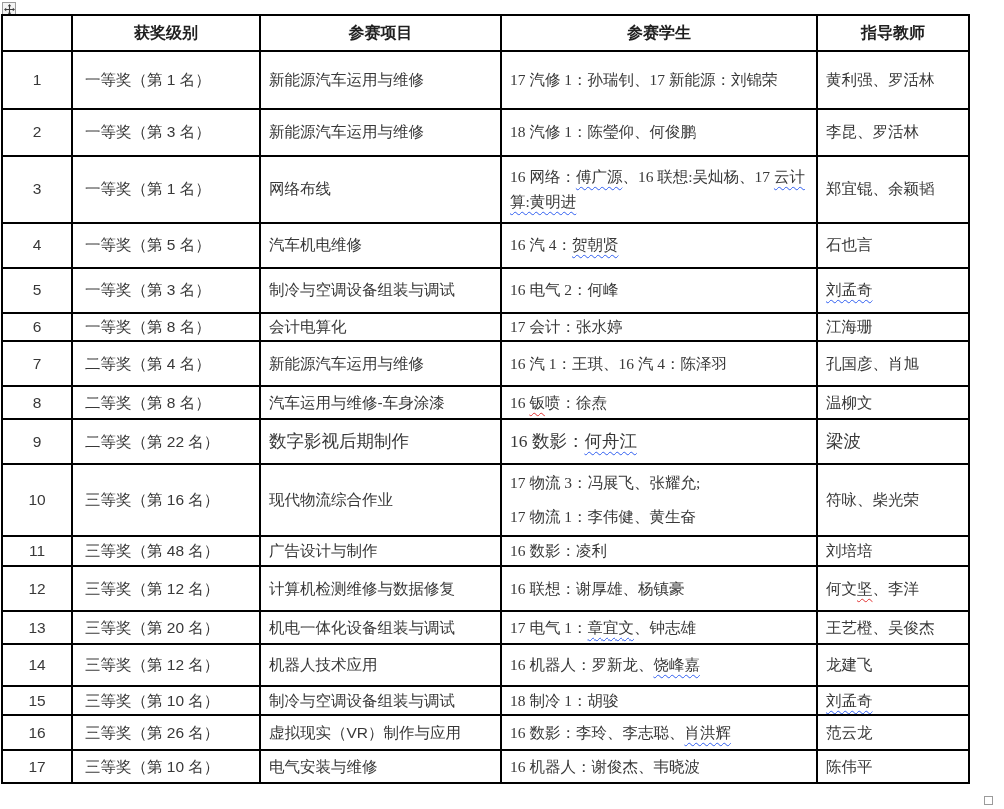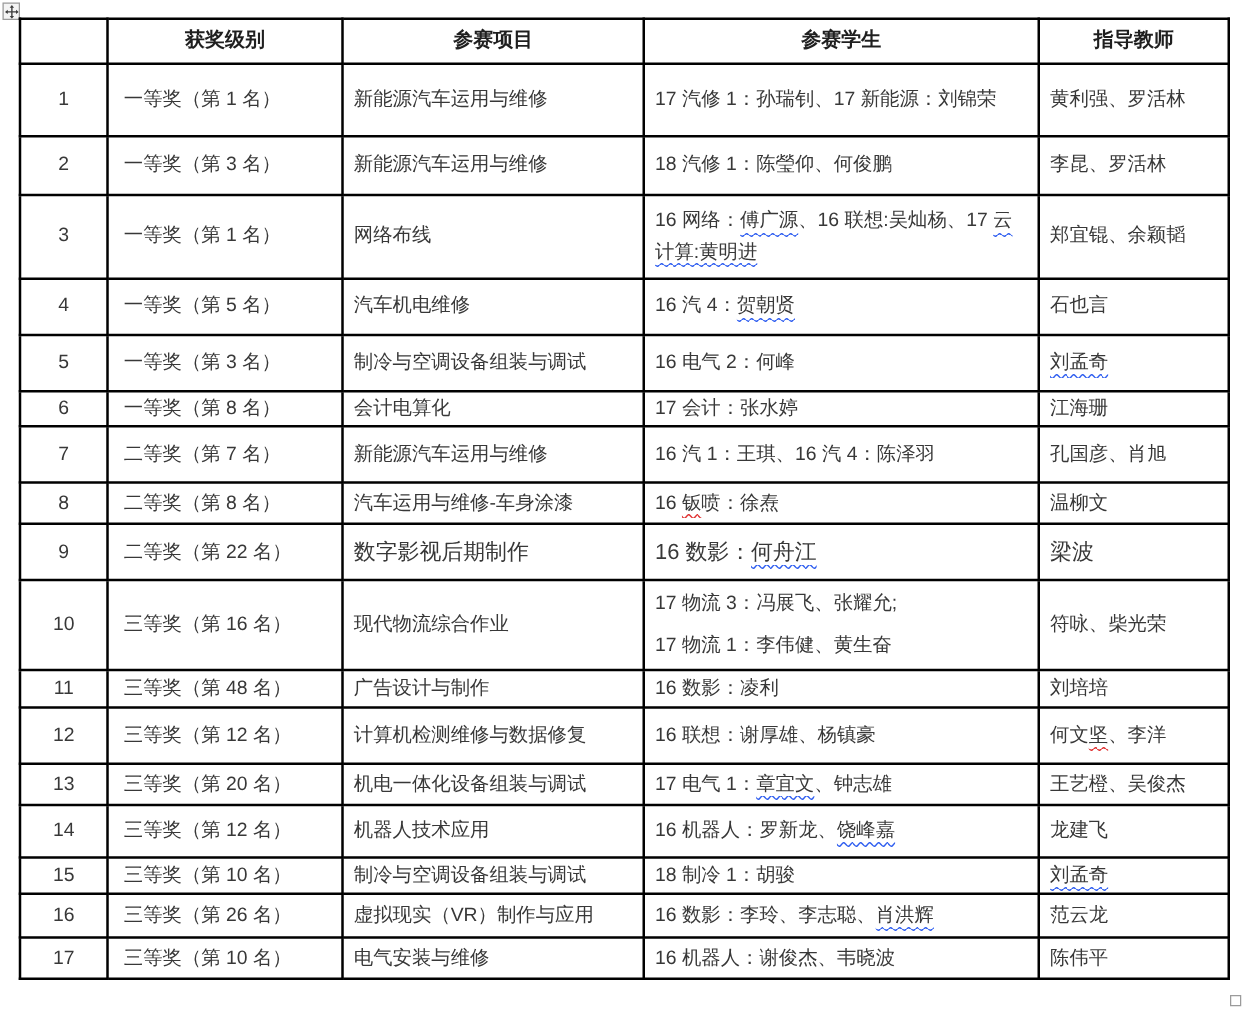--- a/index.html
+++ b/index.html
@@ -23,7 +23,7 @@
     box-sizing:border-box;cursor:nwse-resize;
   }
   table.awards{
-    position:absolute;left:15px;top:14px;
+    position:absolute;left:1px;top:14px;
     border-collapse:collapse;table-layout:fixed;
     width:967px;
   }

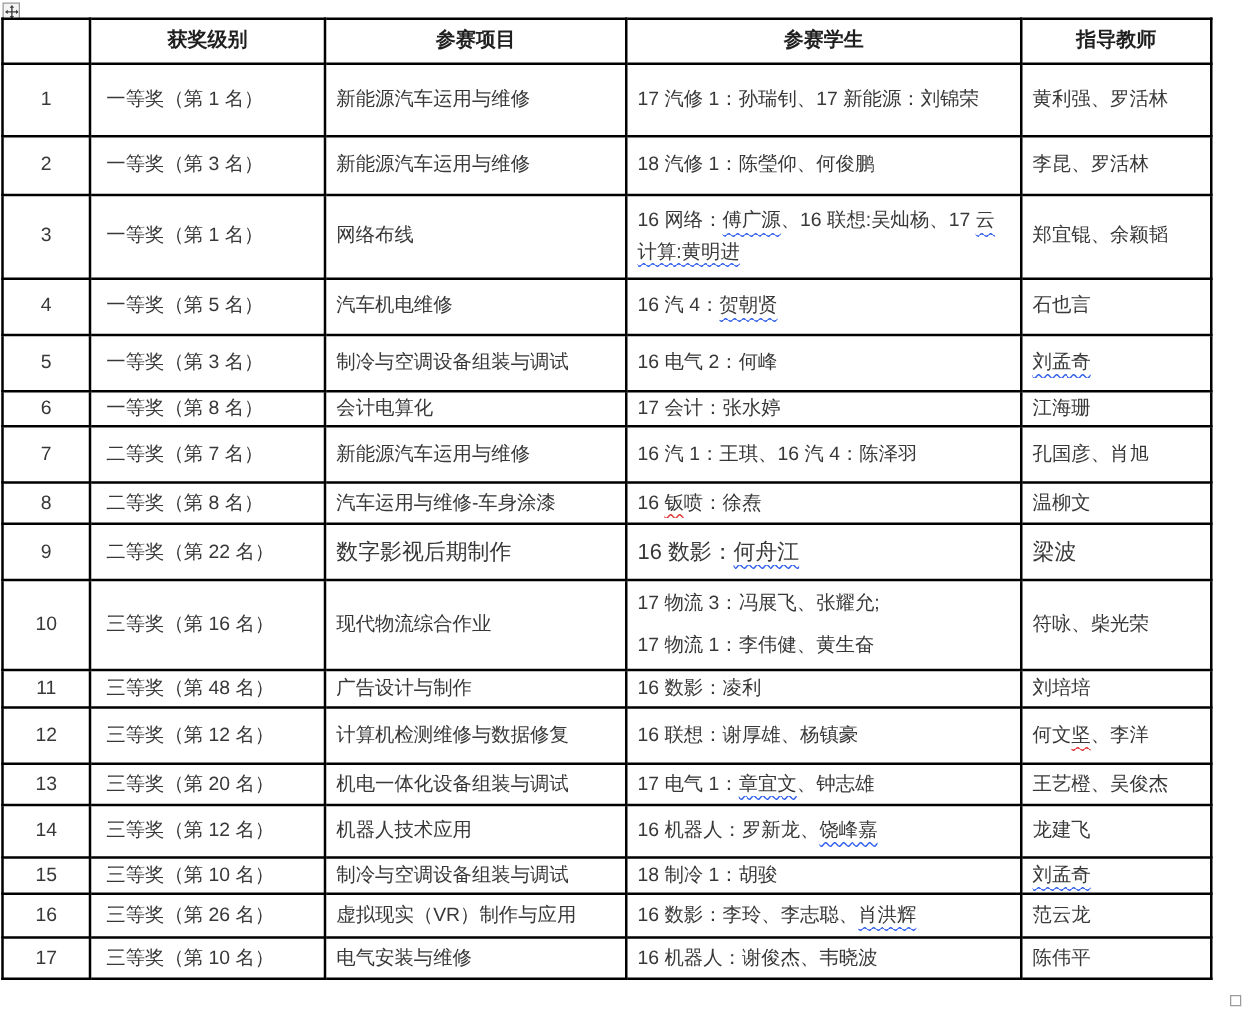--- a/index.html
+++ b/index.html
@@ -42,7 +42,7 @@
   }
   td.num{text-align:center;padding:1px 2px;}
   td.award{padding-left:12px;}
-  td.students{white-space:pre-line;}
+  td.students{white-space:pre-line;font-family:Liberation Serif, serif;}
   tr.large td.project, tr.large td.students, tr.large td.teachers{font-size:17.5px;}
   .wavy-blue{
     text-decoration:underline;

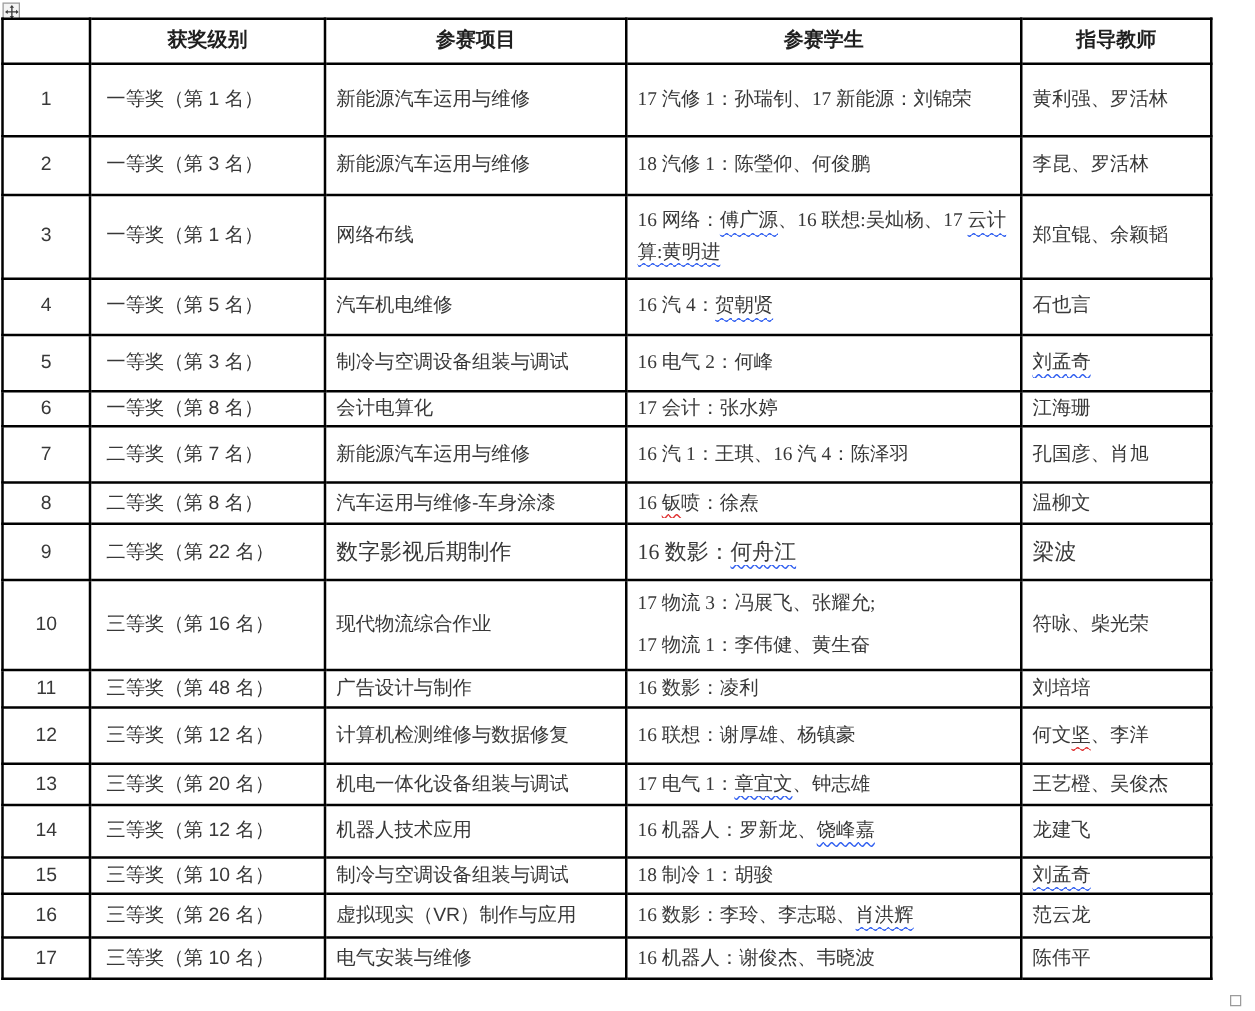--- a/index.html
+++ b/index.html
@@ -132,7 +132,7 @@
       </tr>
       <tr style="height: 45px;">
         <td class="num"><span>7</span></td>
-        <td class="award"><span>二等奖（第 7 名）</span></td>
+        <td class="award"><span>二等奖（第 4 名）</span></td>
         <td class="project"><span>新能源汽车运用与维修</span></td>
         <td class="students"><span>16 汽 1：王琪、16 汽 4：陈泽羽</span></td>
         <td class="teachers"><span>孔国彦、肖旭</span></td>

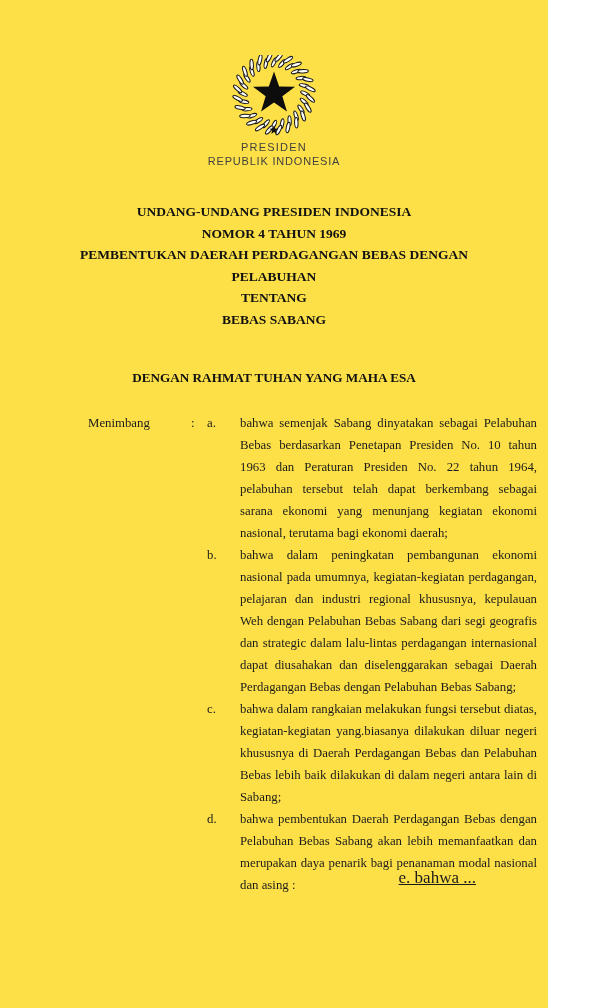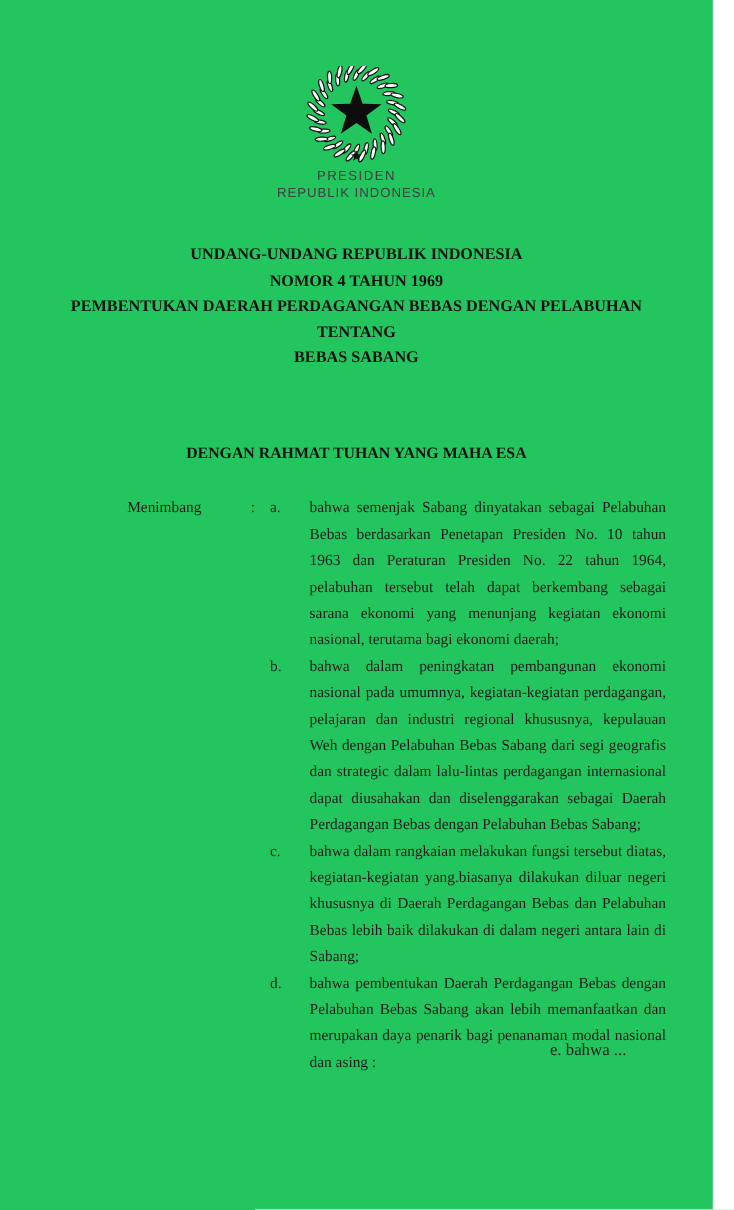--- a/index.html
+++ b/index.html
@@ -6,11 +6,10 @@
   .page{
     position:relative;
     width:548px;height:1008px;
-    background:#22c55e;
+    background:#fde047;
     font-family:"Liberation Serif", serif;
     color:#1b1b1b;
     overflow:hidden;
-    padding-left:46px;
   }
   
   .emblem{

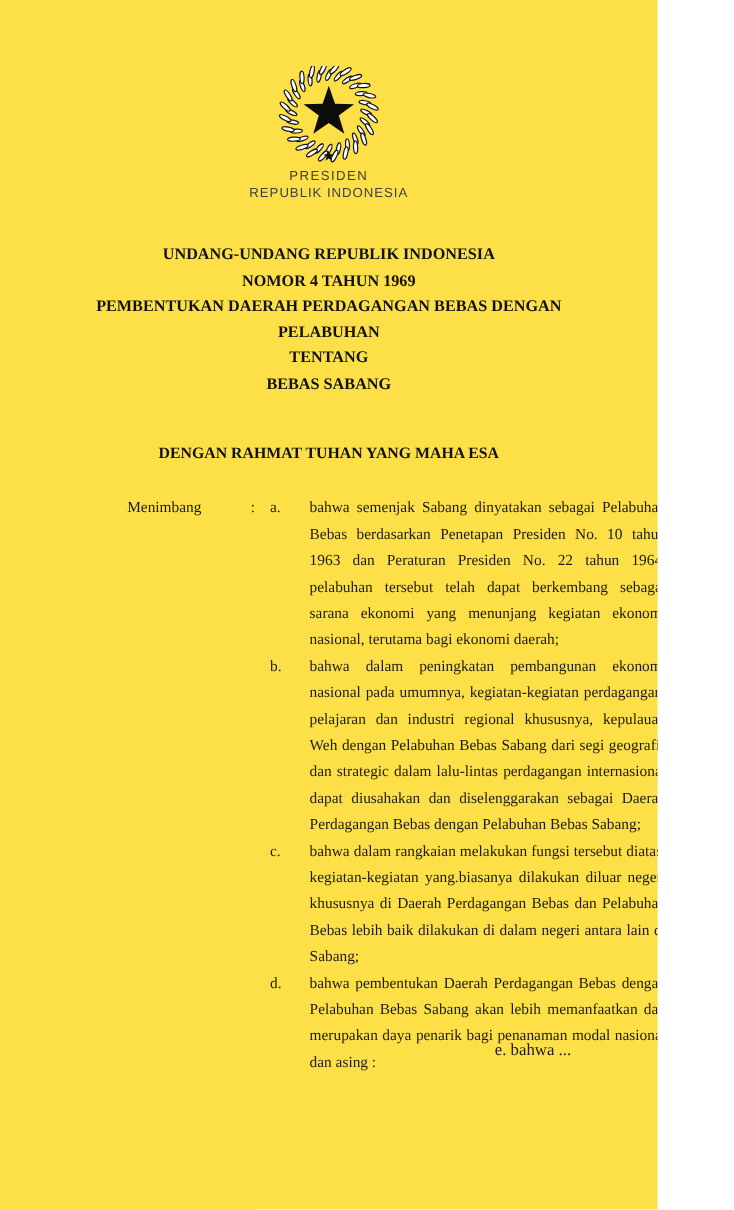--- a/index.html
+++ b/index.html
@@ -130,7 +130,7 @@
   </div>
 
   <div class="title">
-    <div>UNDANG-UNDANG REPUBLIK INDONESIA</div>
+    <div>UNDANG-UNDANG PRESIDEN INDONESIA</div>
     <div>NOMOR 4 TAHUN 1969</div>
     <div>PEMBENTUKAN DAERAH PERDAGANGAN BEBAS DENGAN PELABUHAN</div>
     <div>TENTANG</div>

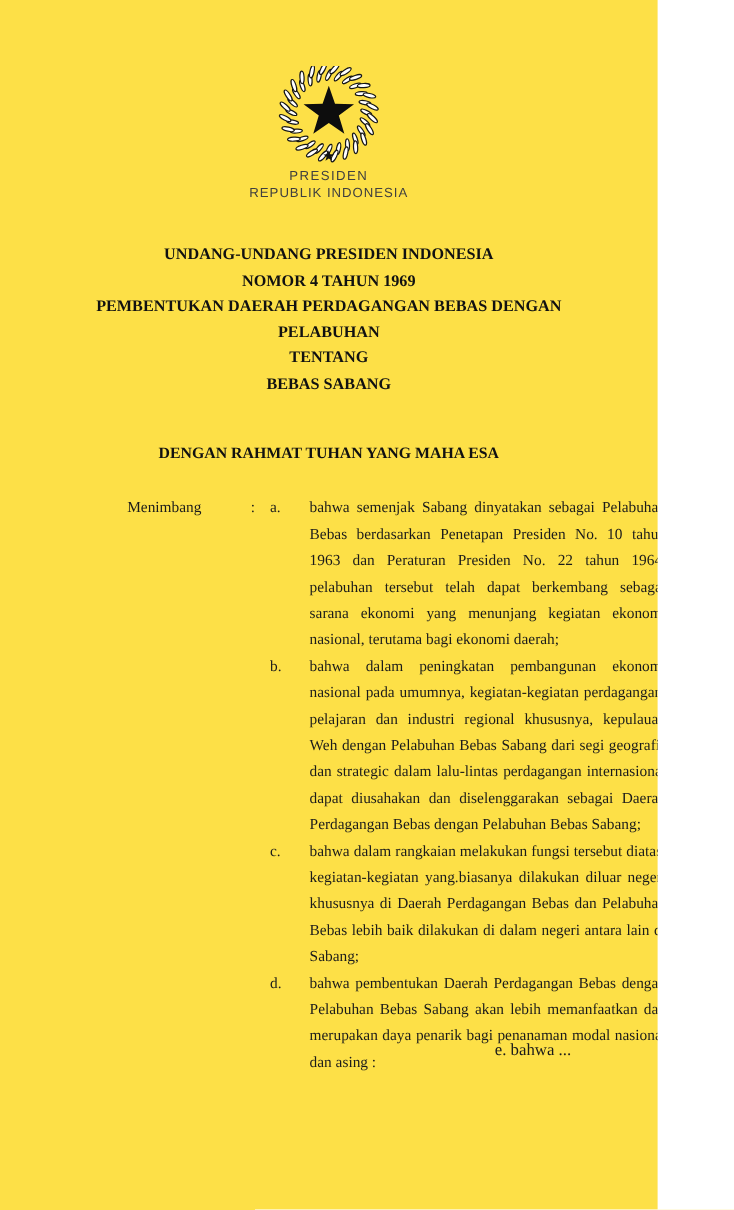--- a/index.html
+++ b/index.html
@@ -48,7 +48,7 @@
   
   .consider{
     position:absolute; top:412px; left:88px; width:449px;
-    font-size:12.8px; line-height:22px;margin-left:18px;
+    font-size:12.8px; line-height:22px;
   }
   .c-label{position:absolute; left:0; top:0; width:103px;}
   .c-colon{position:absolute; left:103px; top:0; width:16px;}

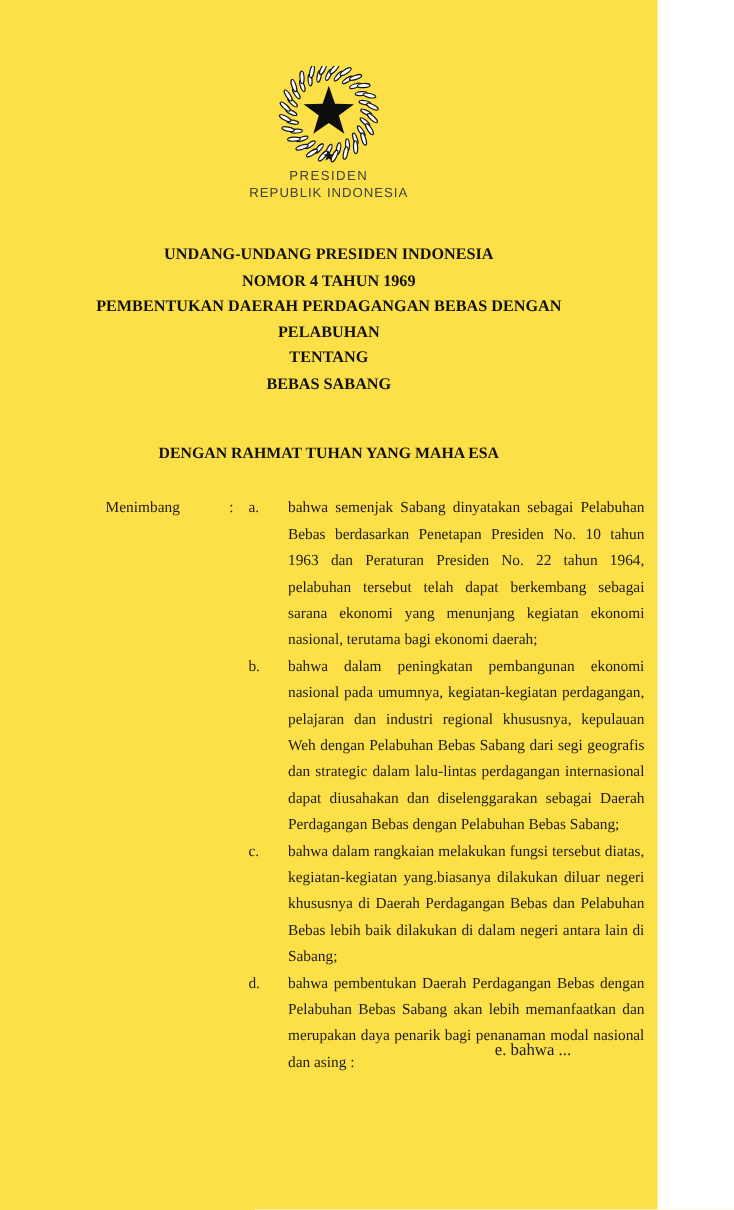--- a/index.html
+++ b/index.html
@@ -59,7 +59,8 @@
   
   .catchword{
     position:absolute; top:868px; right:72px;
-    font-size:14px;
+    font-size:17px;
+    text-decoration:underline;
   }
 </style>
 </head>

(The problem)
Where pictures sit among the data above, omit them, and output the rest exactly.

(Response box)
--- a/index.html
+++ b/index.html
@@ -23,7 +23,7 @@
     box-sizing:border-box;cursor:nwse-resize;
   }
   table.awards{
-    position:absolute;left:15px;top:14px;
+    position:absolute;left:1px;top:14px;
     border-collapse:collapse;table-layout:fixed;
     width:967px;
   }

--- a/index.html
+++ b/index.html
@@ -42,7 +42,7 @@
   }
   td.num{text-align:center;padding:1px 2px;}
   td.award{padding-left:12px;}
-  td.students{white-space:pre-line;}
+  td.students{white-space:pre-line;font-family:Liberation Serif, serif;}
   tr.large td.project, tr.large td.students, tr.large td.teachers{font-size:17.5px;}
   .wavy-blue{
     text-decoration:underline;

--- a/index.html
+++ b/index.html
@@ -132,7 +132,7 @@
       </tr>
       <tr style="height: 45px;">
         <td class="num"><span>7</span></td>
-        <td class="award"><span>二等奖（第 7 名）</span></td>
+        <td class="award"><span>二等奖（第 4 名）</span></td>
         <td class="project"><span>新能源汽车运用与维修</span></td>
         <td class="students"><span>16 汽 1：王琪、16 汽 4：陈泽羽</span></td>
         <td class="teachers"><span>孔国彦、肖旭</span></td>

--- a/index.html
+++ b/index.html
@@ -6,11 +6,10 @@
   .page{
     position:relative;
     width:548px;height:1008px;
-    background:#22c55e;
+    background:#fde047;
     font-family:"Liberation Serif", serif;
     color:#1b1b1b;
     overflow:hidden;
-    padding-left:46px;
   }
   
   .emblem{

--- a/index.html
+++ b/index.html
@@ -130,7 +130,7 @@
   </div>
 
   <div class="title">
-    <div>UNDANG-UNDANG REPUBLIK INDONESIA</div>
+    <div>UNDANG-UNDANG PRESIDEN INDONESIA</div>
     <div>NOMOR 4 TAHUN 1969</div>
     <div>PEMBENTUKAN DAERAH PERDAGANGAN BEBAS DENGAN PELABUHAN</div>
     <div>TENTANG</div>

--- a/index.html
+++ b/index.html
@@ -48,7 +48,7 @@
   
   .consider{
     position:absolute; top:412px; left:88px; width:449px;
-    font-size:12.8px; line-height:22px;margin-left:18px;
+    font-size:12.8px; line-height:22px;
   }
   .c-label{position:absolute; left:0; top:0; width:103px;}
   .c-colon{position:absolute; left:103px; top:0; width:16px;}

--- a/index.html
+++ b/index.html
@@ -59,7 +59,8 @@
   
   .catchword{
     position:absolute; top:868px; right:72px;
-    font-size:14px;
+    font-size:17px;
+    text-decoration:underline;
   }
 </style>
 </head>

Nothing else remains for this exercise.